Second, using newly established genetic lines in mouse and zebrafish, we will test the dependence on fibronectin
adhesion and the role of lamellipodia-dependent cellular sensing of an extracellular gradient in apical expansion
of calvaria. Third, we will capitalize on both patient and mouse models of craniosynostosis to assess commonality
of fibronectin disruption in clinically relevant dysmorphologies and whether decreasing fibronectin expression
rescues craniosynostosis in zebrafish and mouse models in vivo. Our unique genetic tools in both mouse and
zebrafish will allow us to define the function of fibronectin guided lamellipodia-based collective cell movement in
vivo during calvarial bone expansion and the impact of fibronectin deficiency on suture patency.

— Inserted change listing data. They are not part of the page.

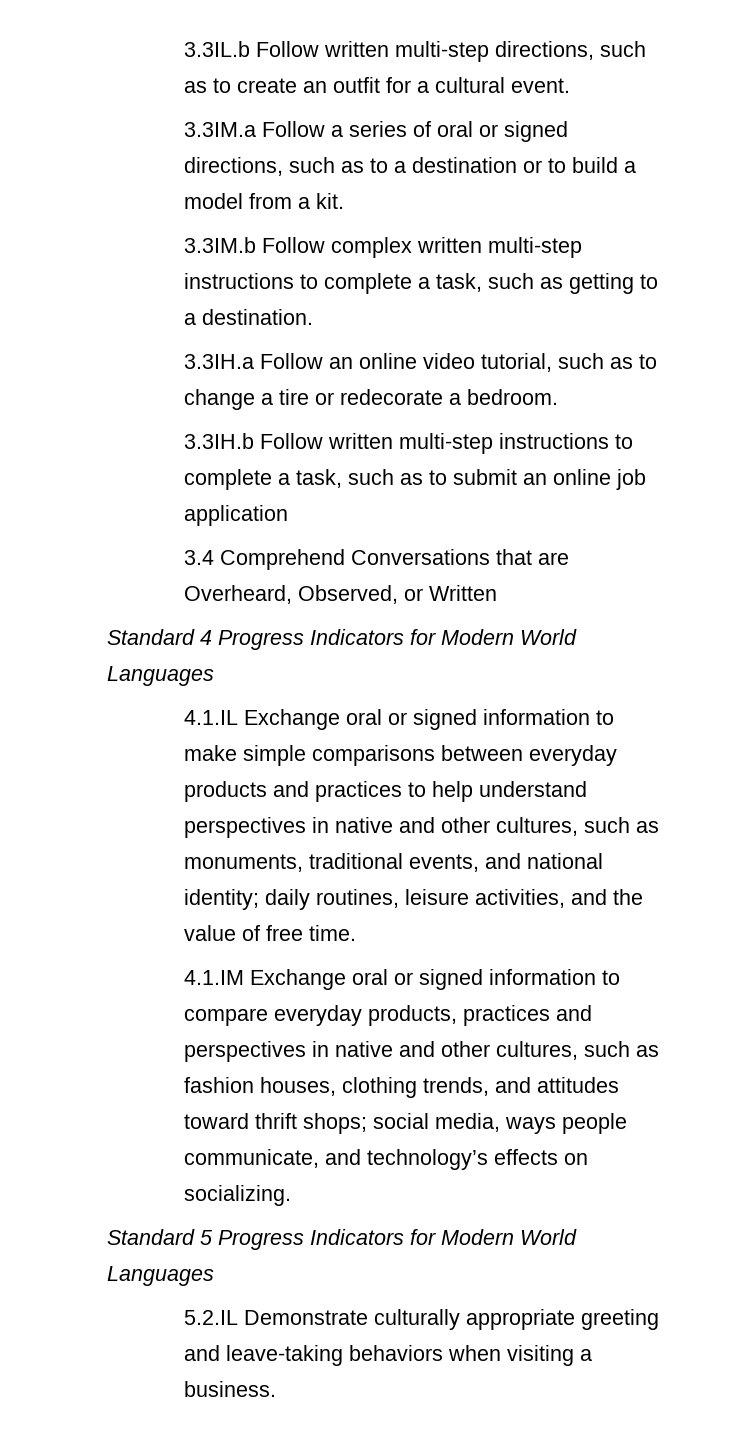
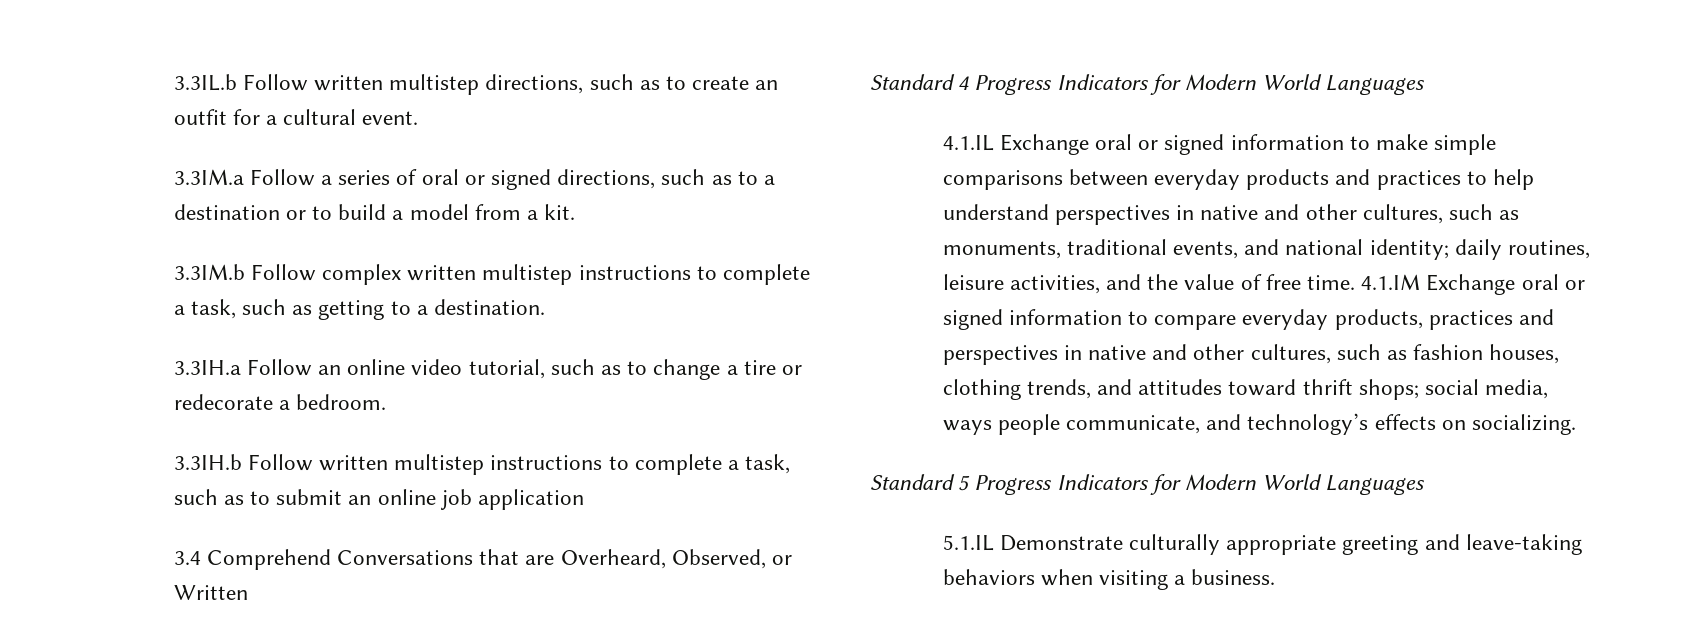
- 3.3IL.b Follow written multi-step directions, such as to create an outfit for a cultural event.
+ 3.3IL.b Follow written multistep directions, such as to create an outfit for a cultural event.
- 3.3IM.b Follow complex written multi-step instructions to complete a task, such as getting to a destination.
+ 3.3IM.b Follow complex written multistep instructions to complete a task, such as getting to a destination.
- 3.3IH.b Follow written multi-step instructions to complete a task, such as to submit an online job application
+ 3.3IH.b Follow written multistep instructions to complete a task, such as to submit an online job application
- daily routines, leisure activities, and the value of free time.
- 4.1.IM Exchange oral or signed information to compare everyday products, practices and perspectives in native and other cultures, such as fashion houses, clothing trends, and attitudes toward thrift shops;
+ daily routines, leisure activities, and the value of free time. 4.1.IM Exchange oral or signed information to compare everyday products, practices and perspectives in native and other cultures, such as fashion houses, clothing trends, and attitudes toward thrift shops;
- 5.2.IL Demonstrate culturally appropriate greeting and leave-taking behaviors when visiting a business.
+ 5.1.IL Demonstrate culturally appropriate greeting and leave-taking behaviors when visiting a business.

Results from
these studies will help detail the substrate-mediated cell migration of osteoblast progenitors and will lead to new
strategies for targeted therapies of calvarial bone defects and craniofacial disorders.

## Key facts

- **NIH application ID:** 10427074
- **Project number:** 1R56DE030206-01A1
- **Recipient organization:** CASE WESTERN RESERVE UNIVERSITY
- **Principal Investigator:** RADHIKA P ATIT
- **Activity code:** R56 (R01, R21, SBIR, etc.)
- **Funding institute:** NIH
- **Fiscal year:** 2021
- **Award amount:** $570,819
- **Award type:** 1
- **Project period:** 2021-08-03 → 2024-07-31

## Primary source

NIH RePORTER: https://reporter.nih.gov/project-details/10427074

## Citation

> US National Institutes of Health, RePORTER application 10427074, Substrate-mediated collective cell migration in calvarial bone expansion and disease (1R56DE030206-01A1). Retrieved via AI Analytics 2026-05-24 from https://api.ai-analytics.org/grant/nih/10427074. Licensed CC0.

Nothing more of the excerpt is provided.